- _EXERCISE PROMPT_: Quote exactly and only this range of lines in the data below: the line that holds "flex:1; padding-left:4px; white-space:nowrap;" to the line that holds "height:28px; margin:0 1px;", both included.

───── LISTED ENTRIES ─────

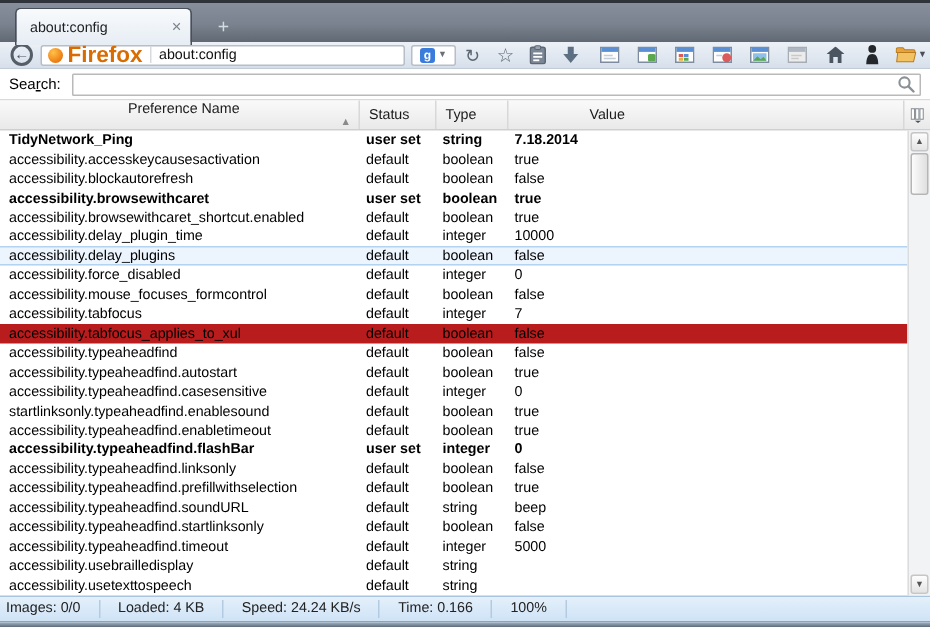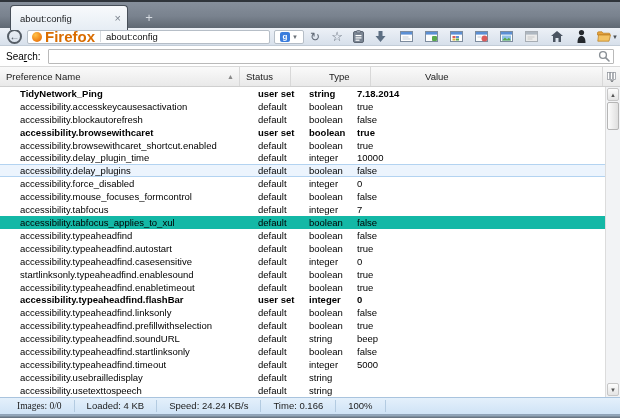--- a/index.html
+++ b/index.html
@@ -43,47 +43,47 @@
   .search-label { font-size:10px; color:#000; margin-right:8px; flex:none; }
   .search-input { flex:1; height:15px; border:1px solid #b9b9b9; border-radius:1px; background:#fff;
                   font-size:10px; padding:0 18px 0 4px; outline:none; font-family:"Liberation Sans",sans-serif; }
   .search-mag { position:absolute; right:10px; width:12px; height:12px; }
 
   
   .table { height:331px; position:relative; border-top:1px solid #d9d9d9; }
   .thead { height:20px; background:linear-gradient(#fafafa, #e9e9e9); border-bottom:1px solid #cfcfcf;
            display:flex; align-items:stretch; font-size:9.5px; color:#1a1a1a; }
   .th { display:flex; align-items:center; padding-left:6px; border-right:1px solid #d8d8d8; }
-  .th-name { width:240px; } .th-status { width:51px; } .th-type { width:48px;margin-left:32px; } .th-value { flex:1;margin-left:48px; }
+  .th-name { width:240px;flex-direction:column; } .th-status { width:51px; } .th-type { width:48px; } .th-value { flex:1;margin-left:48px; }
   .th-picker { width:17px; border-right:none; justify-content:center; padding-left:0; }
   .sort-glyph { margin-left:auto; margin-right:5px; font-size:7px; color:#8a8a8a; }
 
   .tbody { height:310px; overflow:hidden; padding-right:15px; }
   .row { height:calc(310px / 24); display:flex; align-items:center; font-size:9.5px; color:#000;
-         border:1px solid transparent; border-left:none; border-right:none;padding-left:14px; }
+         border:1px solid transparent; border-left:none; border-right:none; }
   .row.bold { font-weight:bold; }
   .row.selected { background:#ecf4fd; border-color:#b3d3f1; }
-  .row.hover { background:#14b8a6; }
+  .row.hover { background:#b91c1c; }
   .c-name { width:240px; padding-left:6px; white-space:nowrap; overflow:hidden; }
   .c-status { width:51px; padding-left:4px; }
   .c-type { width:48px; padding-left:4px; }
   .c-value { flex:1; padding-left:4px; white-space:nowrap; overflow:hidden; }
 
   
   .vscroll { position:absolute; top:20px; right:0; width:15px; bottom:0; background:#f2f3f5; border-left:1px solid #dcdcdc; }
   .sb-btn { height:13px; display:flex; align-items:center; justify-content:center; font-size:6px; color:#555;
             background:linear-gradient(#fdfdfd,#e4e4e4); border:1px solid #c6c6c6; border-radius:2px; margin:1px; }
   .sb-thumb { height:28px; margin:0 1px; background:linear-gradient(90deg,#fcfcfc,#dfdfdf); border:1px solid #b5b5b5; border-radius:2px; }
   .sb-down { position:absolute; bottom:0; left:0; right:0; }
 
   
   .statusbar { height:17px; background:linear-gradient(#e4f0fb, #cfe3f6); border-top:1px solid #a9c4de;
                display:flex; align-items:center; font-size:9.5px; color:#222; }
   .sb-seg { padding:0 12px; border-right:1px solid #b3cbe1; height:12px; line-height:12px; white-space:nowrap; }
-  .sb-seg:first-child { padding-left:17px;font-family:Liberation Serif, serif; }
+  .sb-seg:first-child { padding-left:4px; }
   .window-bottom { height:4px; background:linear-gradient(#9db2c6, #5d6a77); border-top:1px solid #8fa3b8; }
 
   svg { display:block; }
 </style>
 </head>
 <body>
 
 <div class="tabstrip">
   <div class="tab">
     <span class="tab-title">about:config</span>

─────

- _EXERCISE SOLUTION_:
   .c-value { flex:1; padding-left:4px; white-space:nowrap; overflow:hidden; }
 
   
   .vscroll { position:absolute; top:20px; right:0; width:15px; bottom:0; background:#f2f3f5; border-left:1px solid #dcdcdc; }
   .sb-btn { height:13px; display:flex; align-items:center; justify-content:center; font-size:6px; color:#555;
             background:linear-gradient(#fdfdfd,#e4e4e4); border:1px solid #c6c6c6; border-radius:2px; margin:1px; }
   .sb-thumb { height:28px; margin:0 1px; background:linear-gradient(90deg,#fcfcfc,#dfdfdf); border:1px solid #b5b5b5; border-radius:2px; }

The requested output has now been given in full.